How to Evaluate AI Coding Agent Output Without Building a Harness
No eval code needed to grade an agent's diff. Learn how to evaluate AI coding agent output with a pasteable rubric for outcome, process, and style. Copy it.
The agent finished. The diff looks plausible. Now what? Most teams either merge on a glance or stand up an eval harness they never finish. There's a middle path almost nobody ships: a prompt that grades the change. Learning to evaluate AI coding agent output with a rubric, not a codebase, is the cheapest reliability win available.
Everything that ranks assumes you'll write eval code. Braintrust's agent-evaluation article covers trajectory evals. The Medium tutorial on building an eval harness walks the build. The awesome-harness-engineering list collects more of the same. All of it points at code. None of it gives a reviewer a prompt to grade a diff against outcome, process, and style without standing up infrastructure.
That's the gap a verification rubric fills. Paste the diff, paste the goal, get a verdict.
What a verification rubric produces
A verification rubric is a prompt that grades one agent change against fixed axes and returns a pass or fail per axis with the evidence behind each call. It's a structured second opinion you can run in seconds.

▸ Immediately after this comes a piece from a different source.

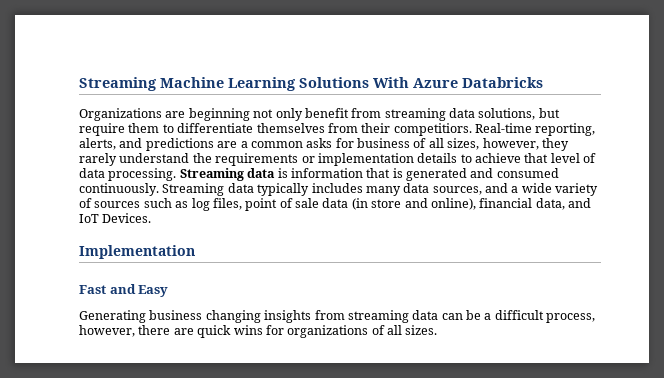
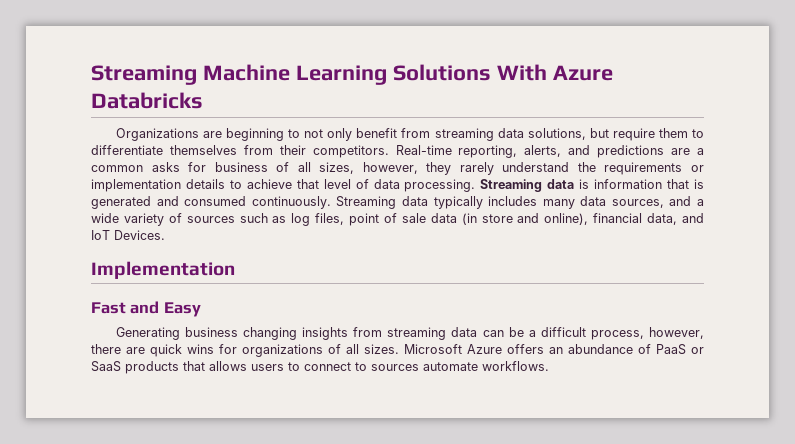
(250, 114) none -> [288,129,301,138] to
[393,123,472,136] competitiors. -> [312,145,389,158] competitors.
(438, 330) none -> [404,344,704,355] [91,361,549,374] Microsoft Azure offers an abundance of PaaS or SaaS products that allows users to connect to sources automate workflows.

The job it does on every diff:
- Check the outcome: did the change actually meet the stated goal
- Check the process: did the agent stay inside the constraints and scope
- Check the style: does the code match the conventions already in the repo
- Cite evidence for each verdict, not just a thumbs up
- Catch the silent scope creep (the drive-by refactor nobody asked for)
- Return a clear merge / fix / reject signal
- Apply the same standard whether Claude, ChatGPT, or Gemini wrote the code
The three axes matter because they fail independently. A change can hit the goal (outcome pass) while quietly rewriting an unrelated module (process fail). Grading them separately surfaces exactly that.
The anatomy of the rubric prompt
The prompt takes the goal, the diff, and the repo conventions, then returns a per-axis verdict table.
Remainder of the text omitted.